Bestellinformation
| Produkt | Katalog # | EINHEIT | Preis | ANZAHL | Favoriten | |
Prickle4 CRISPR Activation Plasmid (h) | sc-412059-ACT | 20 µg | $397.00 | |||
Prickle4 CRISPR Activation Plasmid (h2) | sc-412059-ACT-2 | 20 µg | $397.00 |
PRICKLE4 kodiert Prickle4, ein Mitglied der Prickle-Familie von Regulatoren der planaren Zellpolarität (PCP), die während der Entwicklung und Gewebeorganisation gerichtete Zellverhaltensweisen koordinieren. Prickle-Proteine sind an der nicht-kanonischen Wnt/PCP-Signalgebung beteiligt und beeinflussen die Zytoskelettdynamik, die Etablierung der Zellpolarität sowie die polarisierte Migration, mit nachgeschalteten Effekten auf die Morphogenese und die epitheliale Architektur. Eine Fehlregulation von PCP-Komponenten kann Zellbewegung und polaritätsabhängige Prozesse stören, die häufig mit Entwicklungsanomalien und mit den veränderten Migrationsprogrammen in der Krebsbiologie in Zusammenhang stehen.
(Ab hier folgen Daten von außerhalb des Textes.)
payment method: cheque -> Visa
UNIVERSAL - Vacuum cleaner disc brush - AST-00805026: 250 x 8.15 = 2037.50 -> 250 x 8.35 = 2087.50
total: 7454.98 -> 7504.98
Die PRICKLE4-Expression und die Aktivität des Signalwegs sind daher für mechanistische Studien von Interesse, die Wnt/PCP-Signalgebung mit der Kontrolle von Zellform, Adhäsion und Gewebemusterbildung verknüpfen.
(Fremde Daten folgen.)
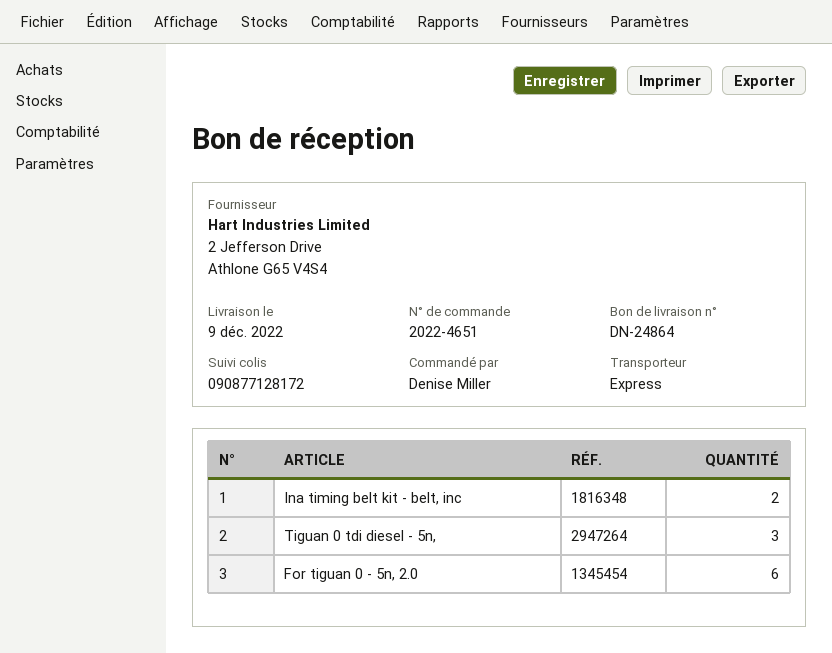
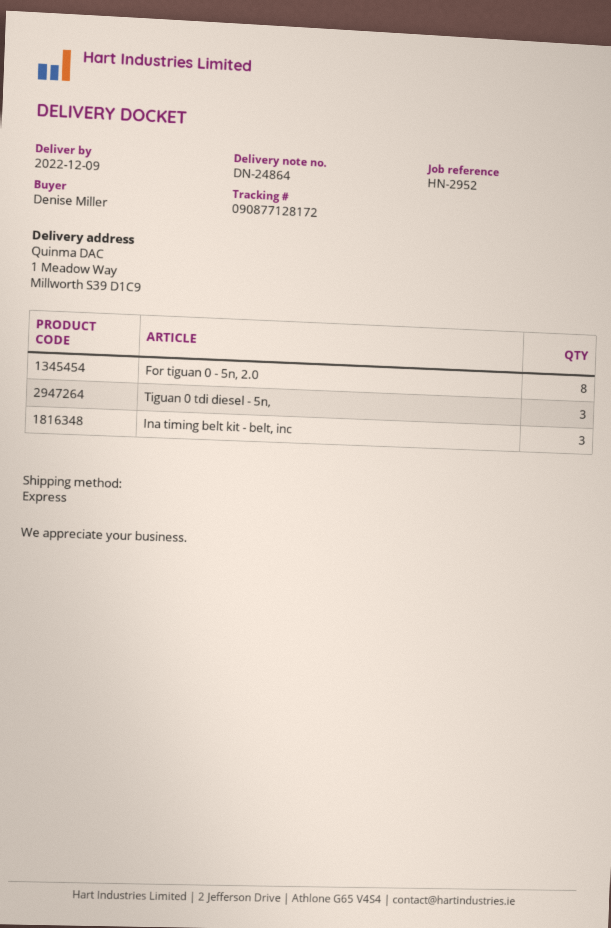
Ina timing belt kit - belt, inc: 2 -> 3
For tiguan 0 - 5n, 2.0: 6 -> 8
Prickle4 Das CRISPR-Aktivierungsplasmid (h) bietet einen gezielten, nicht-destruktiven Ansatz zur Hochregulierung der endogenen PRICKLE4-Expression, ohne die zugrunde liegende DNA-Sequenz zu verändern.
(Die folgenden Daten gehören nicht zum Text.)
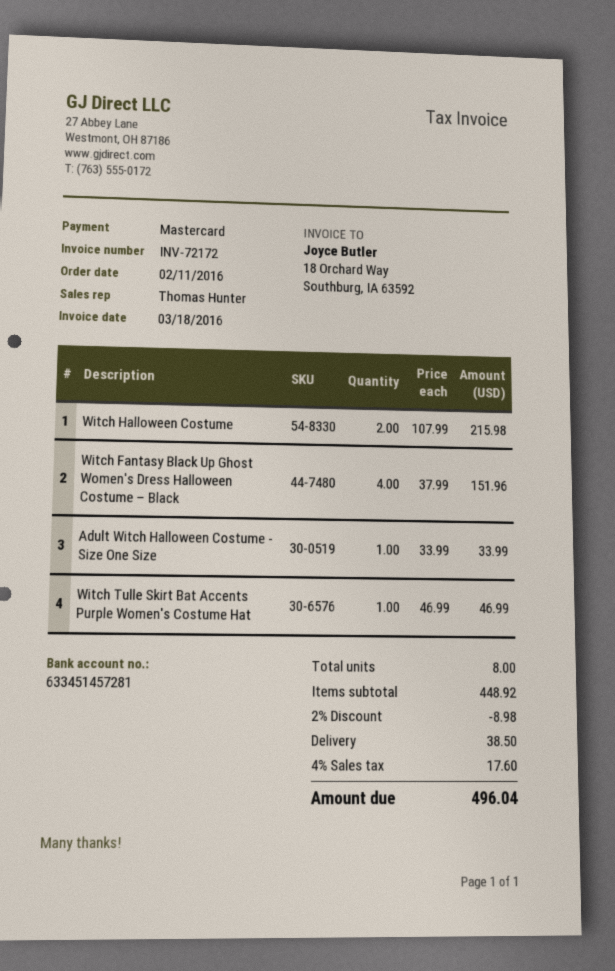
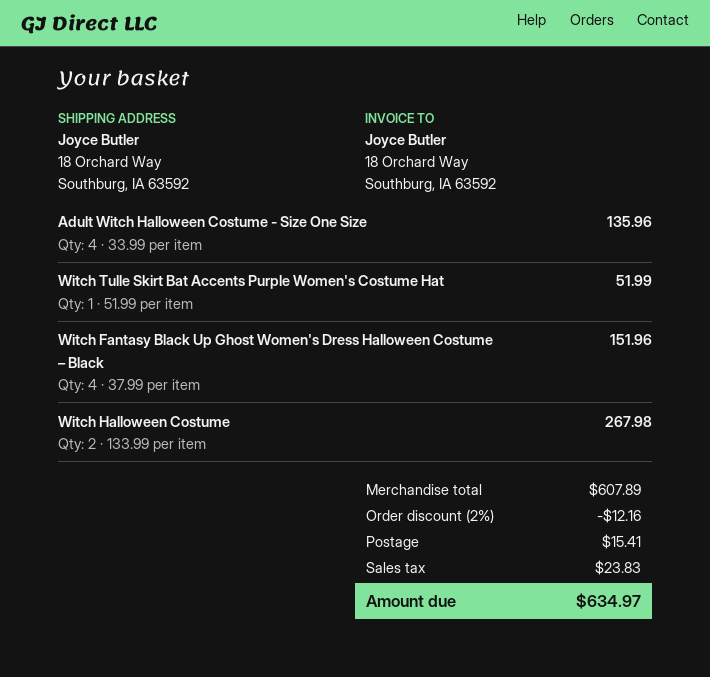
Witch Halloween Costume: 2 x 107.99 = 215.98 -> 2 x 133.99 = 267.98
Adult Witch Halloween Costume - Size One Size: 1 x 33.99 = 33.99 -> 4 x 33.99 = 135.96
Witch Tulle Skirt Bat Accents Purple Women's Costume Hat: 1 x 46.99 = 46.99 -> 1 x 51.99 = 51.99
subtotal: 448.92 -> 607.89
discount: 2% = 8.98 -> 2% = 12.16
shipping: 38.50 -> 15.41
tax: 17.60 -> 23.83
total: 496.04 -> 634.97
Prickle4 Das CRISPR-Aktivierungsplasmid (h) ist ein aus drei Plasmiden bestehendes synergistisches Aktivierungsmediator-System (SAM), das für eine hocheffiziente, ortsspezifische transkriptionelle Hochregulation des PRICKLE4-Lokus in menschlichen Zelllinien entwickelt wurde. Das System basiert auf einem katalytisch inaktiven Cas9 (dCas9), das zwei inaktivierende Mutationen (D10A und N863A) trägt, welche die Nukleaseaktivität eliminieren, während die DNA-Bindung erhalten bleibt. Dieses dCas9 ist mit VP64, einem potenten Transkriptionsaktivator, fusioniert und wird zusammen mit einem Blasticidin-Resistenzgen zur Selektion koexprimiert. Das zweite Plasmid kodiert das MS2-p65-HSF1-Fusionsprotein, einen sekundären Aktivatorkomplex, der zusammen mit dCas9-VP64 wirkt, sowie ein Hygromycin-Resistenzgen. Das dritte Plasmid kodiert für eine zielspezifische 20-nt-sgRNA, die an zwei MS2-RNA-Aptamere fusioniert ist, welche den MS2-p65-HSF1-Komplex an die Aktivierungsstelle rekrutieren, begleitet von einem Puromycin-Resistenzgen. Die drei Plasmide werden im Massenverhältnis 1:1:1 verabreicht, um eine ausgewogene Expression aller Systemkomponenten zu gewährleisten.
Nach der Assemblierung am Zielort bindet der SAM-Komplex etwa 200 bp stromaufwärts der PRICKLE4-Transkriptionsstartstelle, wo VP64, p65 und HSF1 gemeinsam die Transkriptionsmaschinerie rekrutieren und die Hochregulation der endogenen Prickle4-Expression vorantreiben. Im Gegensatz zu nukleaseaktivem Cas9 verursacht dCas9 keine Doppelstrangbrüche und verändert die genomische Sequenz nicht, wodurch der native PRICKLE4-Locus erhalten bleibt und die Untersuchung von Prickle4-abhängigen Transkriptionsreaktionen am endogenen Locus ermöglicht wird. Dies macht es zu einem wertvollen Werkzeug für Funktionsstudien, die Identifizierung von Zielgenen und die Modellierung der Wiederherstellung des Prickle4-Signalwegs in Tumorzellen mit stillgelegtem oder reduziertem PRICKLE4-Ausdruck.
Nur für Forschungszwecke. Nicht für diagnostische oder therapeutische Zwecke bestimmt.